After the pain relief injection, Morris relaxed considerably. Overall, he seemed to be stable but was limping on his right front leg (which had some deep wounds contaminated with road debris) and he seemed sore around his chest.


The vet started Morris on intravenous fluids to support his blood pressure and quickly flushed his wounds with saline before applying temporary bandages. Dr Moss performed chest and forelimb x-rays (which showed only mild lung bruising), and a brief ultrasound scan of Morris’s belly to ensure there were no signs of internal bleeding or bladder damage. Luckily, it appeared as though the car had only contacted Morris’s leg and chest at a relatively low speed, causing tissue damage but no bone breakages.


With Morris in a stable condition, the veterinary team treated his deep skin wounds under anaesthetic. Whilst a nurse monitored Morris, Dr Moss cleaned the wounds of debris and applied medical-grade honey (to help prevent microbial infection and promote wound healing) and protective dressings.

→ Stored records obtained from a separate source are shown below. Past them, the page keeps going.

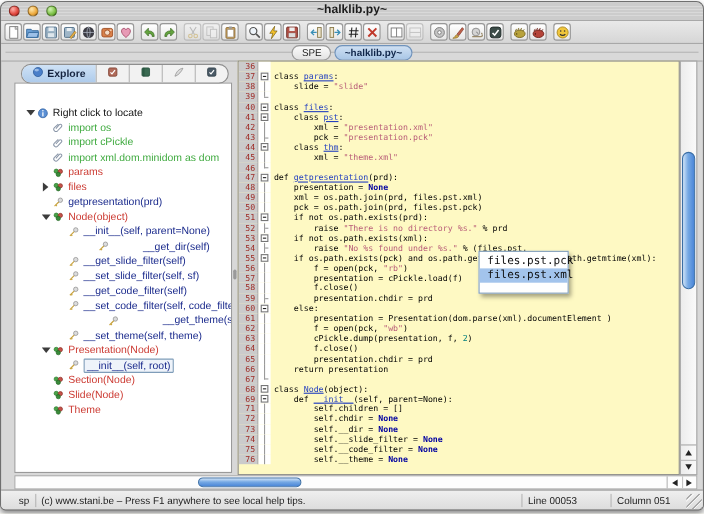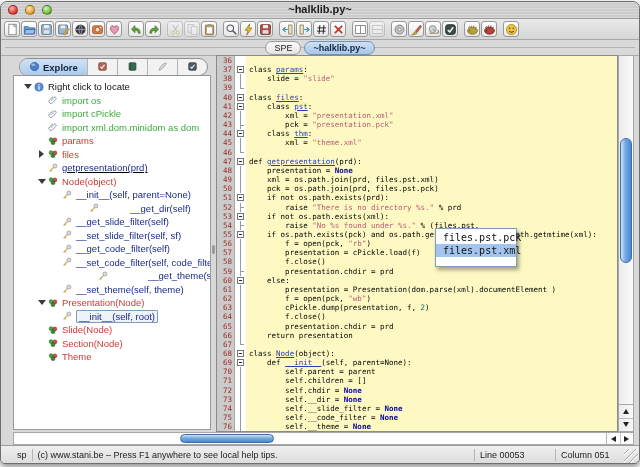"Right click to locate" .tree-panel { padding-top: 4px -> 20px }
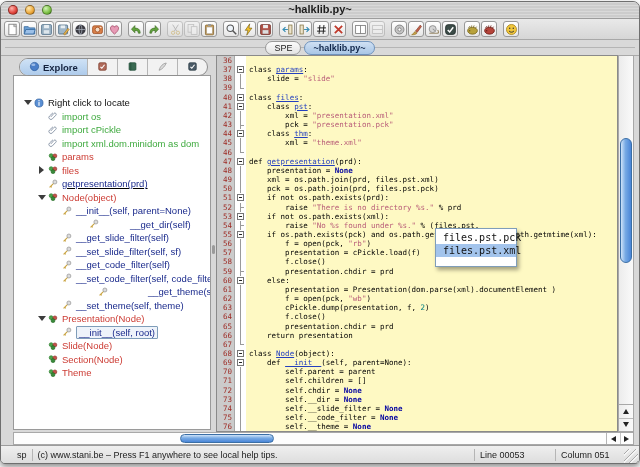"getpresentation(prd)" div.trow { text-decoration: underline -> none }
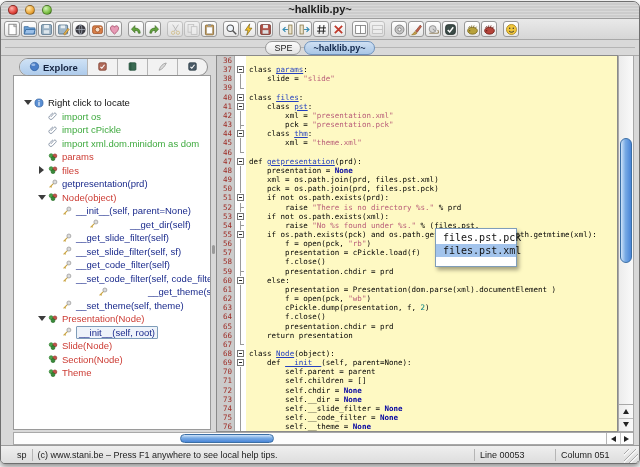"Slide(Node)" div.trow { order: before "Section(Node)" -> after "Section(Node)" }
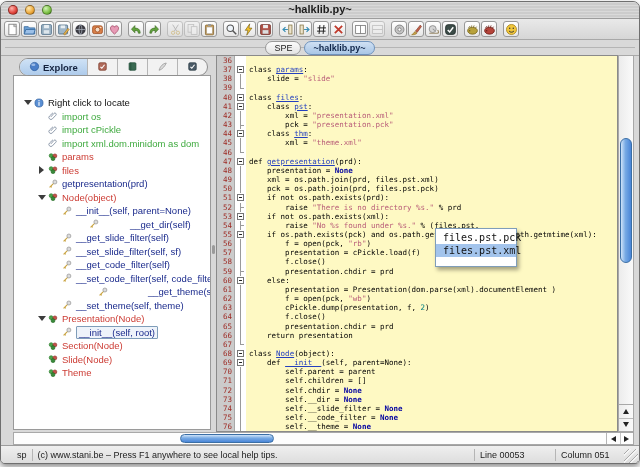"70" div.cl { html: <div> <span>70</span> <span></span> <span><span> self.parent = parent</span></span> </div> -> none }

Morris stayed in the hospital for two days before he was deemed healthy enough to go home, requiring another three weeks of regular bandage changes for his forelimb wounds to heal. Once he had fully recovered, Morris and Sarah attended an advanced training course to work on Morris’s general obedience!


Sarah was extremely grateful to the veterinary team for their rapid, thorough and compassionate assistance. On behalf of Morris, Sarah and other pet families, we’d like to give an appreciative shout-out to all the veterinary teams out there who provide such wonderful professional care.